In a few days from now, your social media site of preference will be flooded with pictures of young children in cute Halloween costumes out for an evening of trick or treating. It’s safe to say, online landscapes have replaced the old hard-cover family album. Relatives, friends and even strangers are just a click away from viewing your child’s most significant moments.
While many parents often keep a watchful eye on their kids social media use, they might want to think about how much personal information they are sharing about their family.
"This is all so new. Our parents didn't deal with this," said Dr. Bahareh Keith, an assistant of pediatrics at the University of Florida College of Medicine, in Gainesville.
Before social media, parents might embarrass their kids by showing old photo albums to a few family members and friends. Now, the things parents disclose online -- the good and not so good -- leave a lasting "digital footprint," Keith explained.
The researchers cite an astonishing statistic in their review: Studies have shown that 92 percent of 2-year-olds in the United States have an online presence, and about one-third make their first appearance on social media within 24 hours of their birth.
Not only do parents share the “Hallmark” moments in their children’s lives, but some parents also share personal information about their child’s struggles with behavioral issues that can end up in the public domain. Social media outlets such as Facebook allow friends of “friends” to view your posts. You may or may not know who these people are. Public information about your child’s personal behavior, Keith points out, can have psychological repercussions for kids.
On a more sinister note, public information about your home life can help thieves and pedophiles link together a profile on your family - such as where your child attends school, when you are at work or on vacation, your child’s most vulnerable tendencies and a host of other things you’d rather strangers not know.

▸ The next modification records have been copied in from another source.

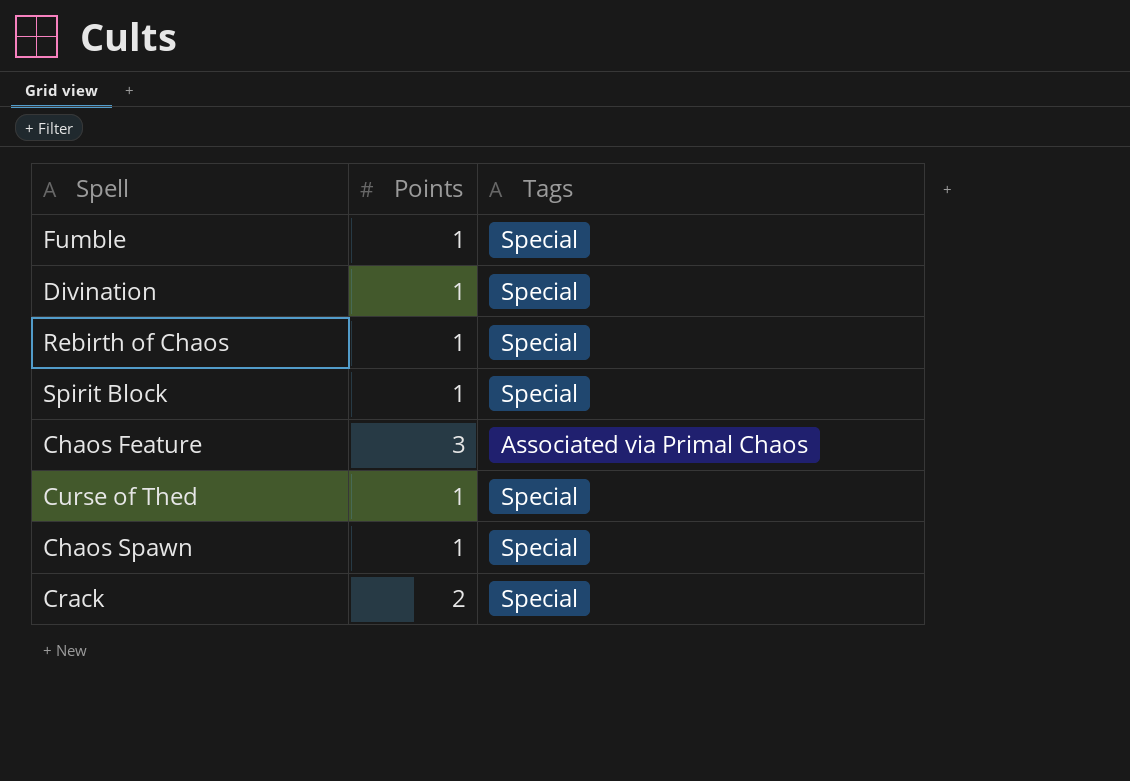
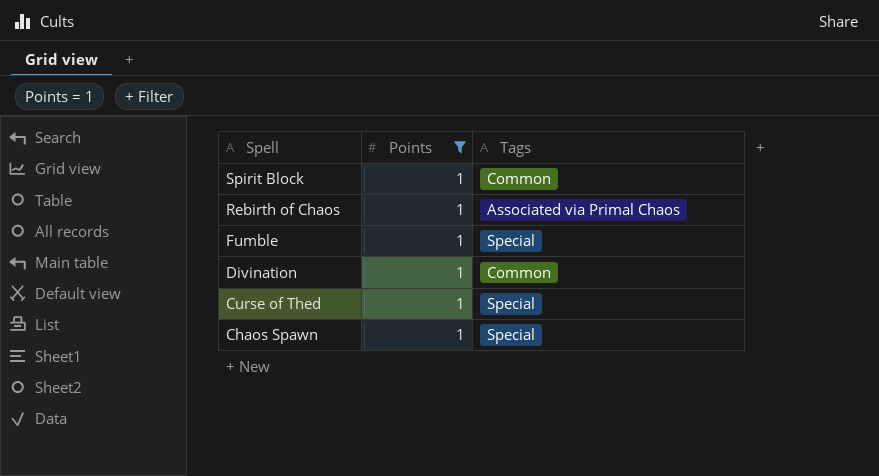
filter: none -> Points = 1
row order: none -> Spell descending
Spirit Block | Tags: Special -> Common
Rebirth of Chaos | Tags: Special -> Associated via Primal Chaos
Divination | Tags: Special -> Common

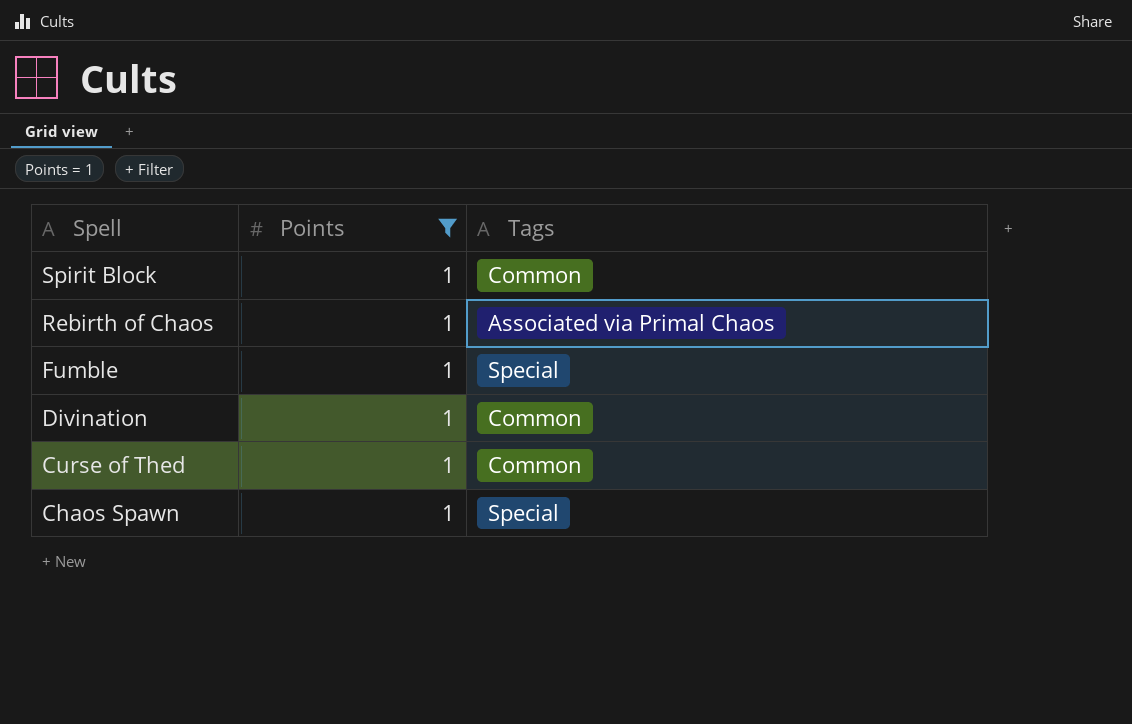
Curse of Thed | Tags: Special -> Common

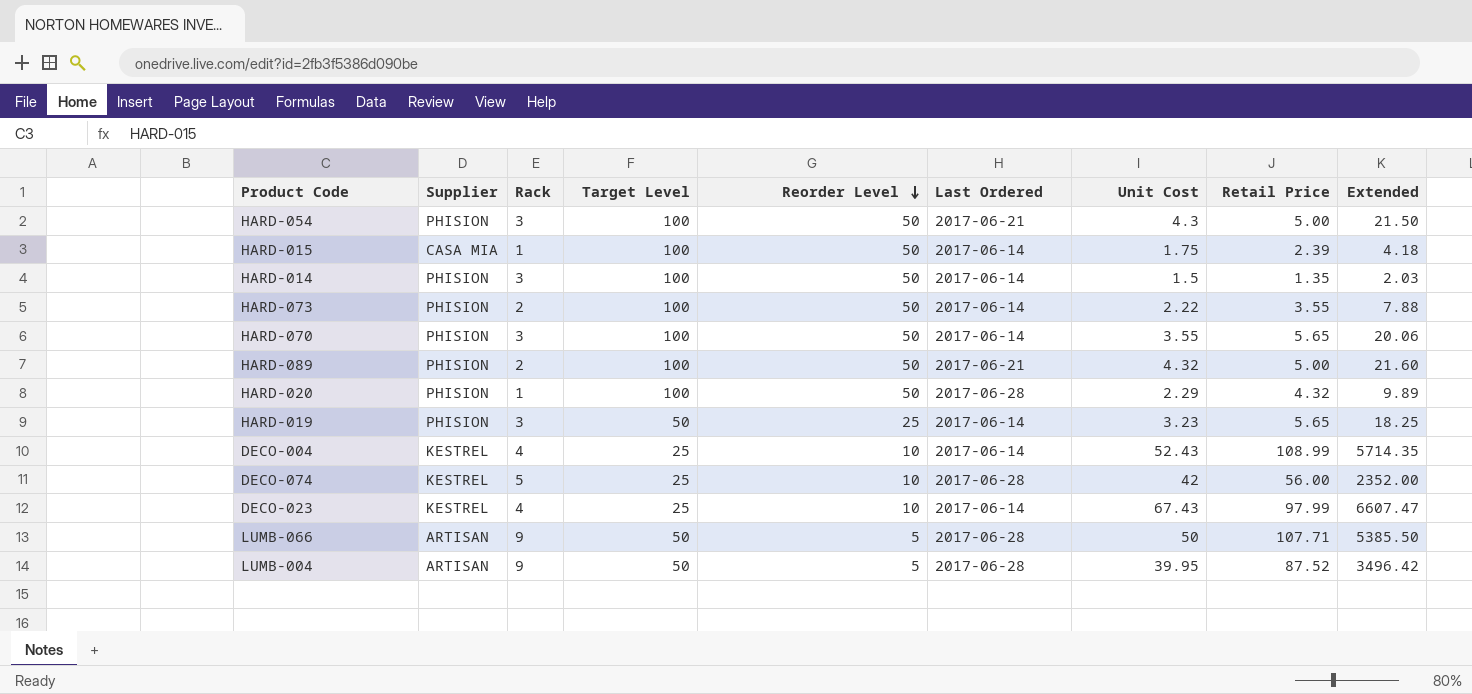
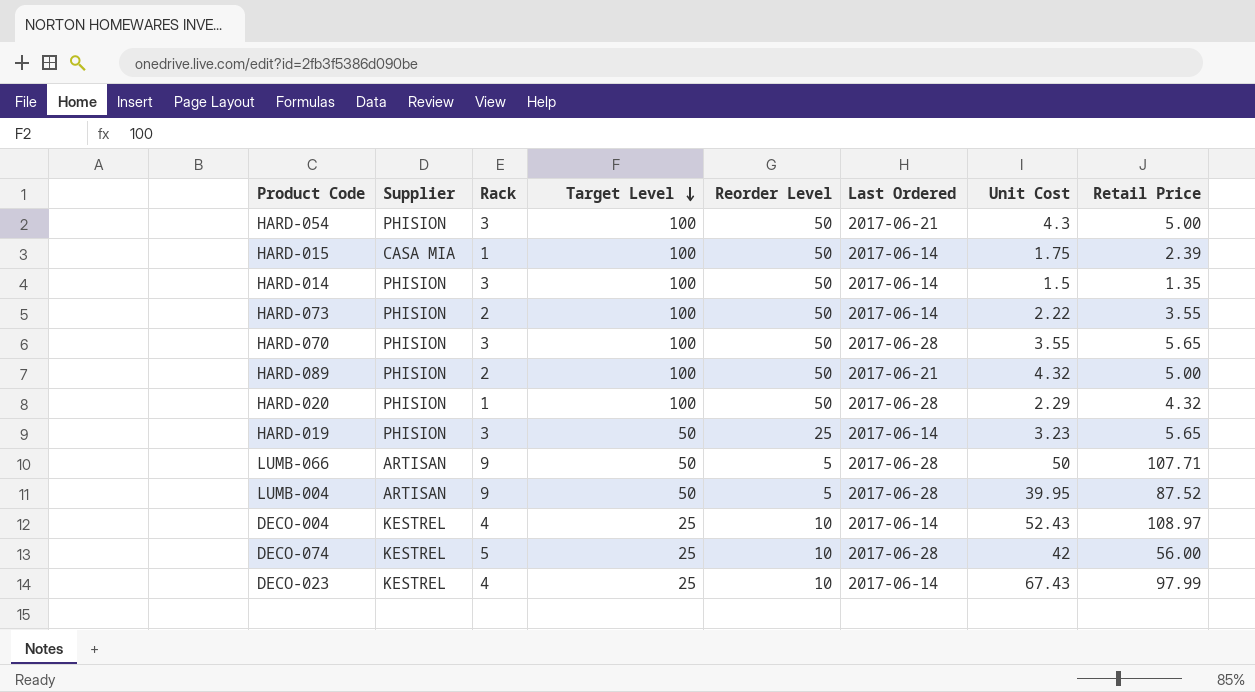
row order: Reorder Level descending -> Target Level descending
column Extended | formula: [Unit Cost] * [Retail Price] -> none
HARD-070 | Last Ordered: 2017-06-14 -> 2017-06-28
DECO-004 | Retail Price: 108.99 -> 108.97

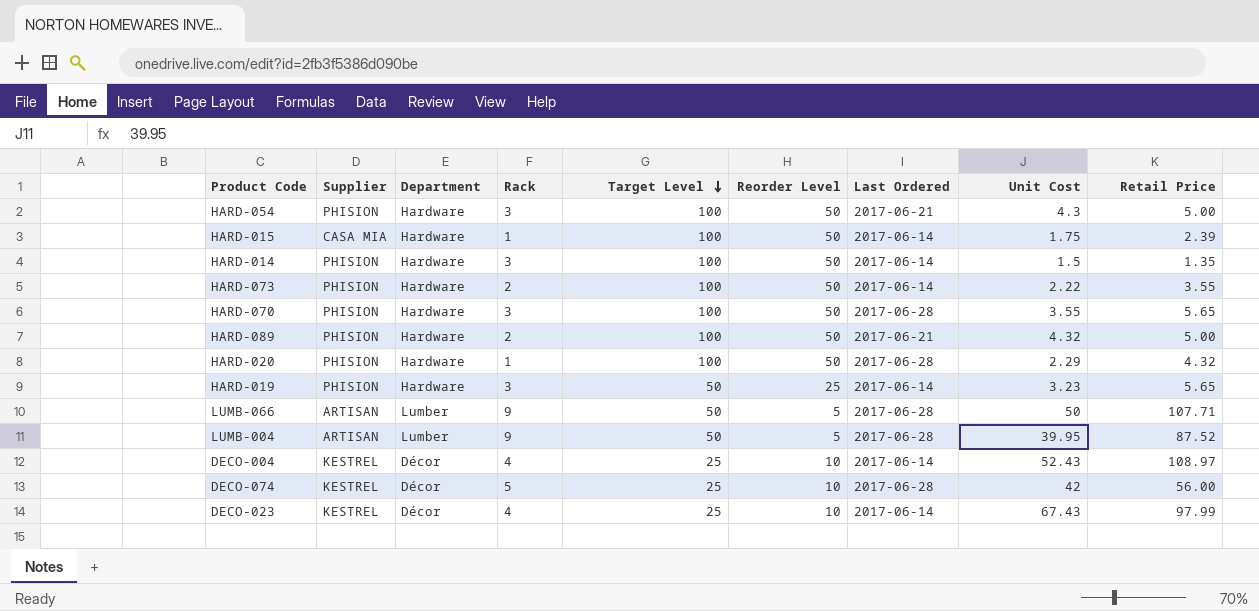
column Department | position: none -> 3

According to Keith, there has been little research on the issue, probably because it's so new. Her team did a review of the medical and legal literature on the subject, to come up with some guidelines for parents.
For now, she offered some advice on how to post wisely:
· Never share pictures of your child in "any state of undress."
· Be careful about posts that give your child's precise location.
· If you are going online for help with your child's behavioral issues, keep any information sharing anonymous.
Be sure to understand the privacy policies of the sites you post on. Simply limiting your Facebook posts to "friends" is not enough, Keith said. If someone else is tagged in a photo, for example, the friends of that person may see it.
Keith says the review is not to scare parents from sharing family photos or bragging about their children’s accomplishments online, but to use caution in what you share and when.
"We're not saying 'don't share,' " she said. "Just share wisely."
That's not only to keep kids safe, but to respect their privacy, according to Keith.
With older kids, she said, always ask if it's OK to post a photo or share a story.
With younger kids, try to think ahead. "Look forward," Keith said. "Ask yourself, at the age of 14, will my child be OK with this? If you're in doubt, don't post it."
It's natural for parents to focus on their kids when they're using social media, said Dr. David Lloyd-Hill, chair of the AAP's Council on Communications and Media.
"If you're a parent," he said, "the most important and exciting things in your life are probably centered on your kids."
But while those posts may be well meaning, Lloyd-Hill agreed that parents should think before they share and take some sensible precautions.
The bigger concern, he said, is children's privacy, and whether the images and information parents choose to share will hurt their child in some way -- now or years down the road.
"Yes, we need to be monitoring our kids' social media posts," Lloyd-Hill said. "But we also need to look at our own."
Keith is scheduled to present her findings at the annual meeting of the American Academy of Pediatrics (AAP), in San Francisco this Friday. Research presented at meetings is considered preliminary until published in a peer-reviewed journal.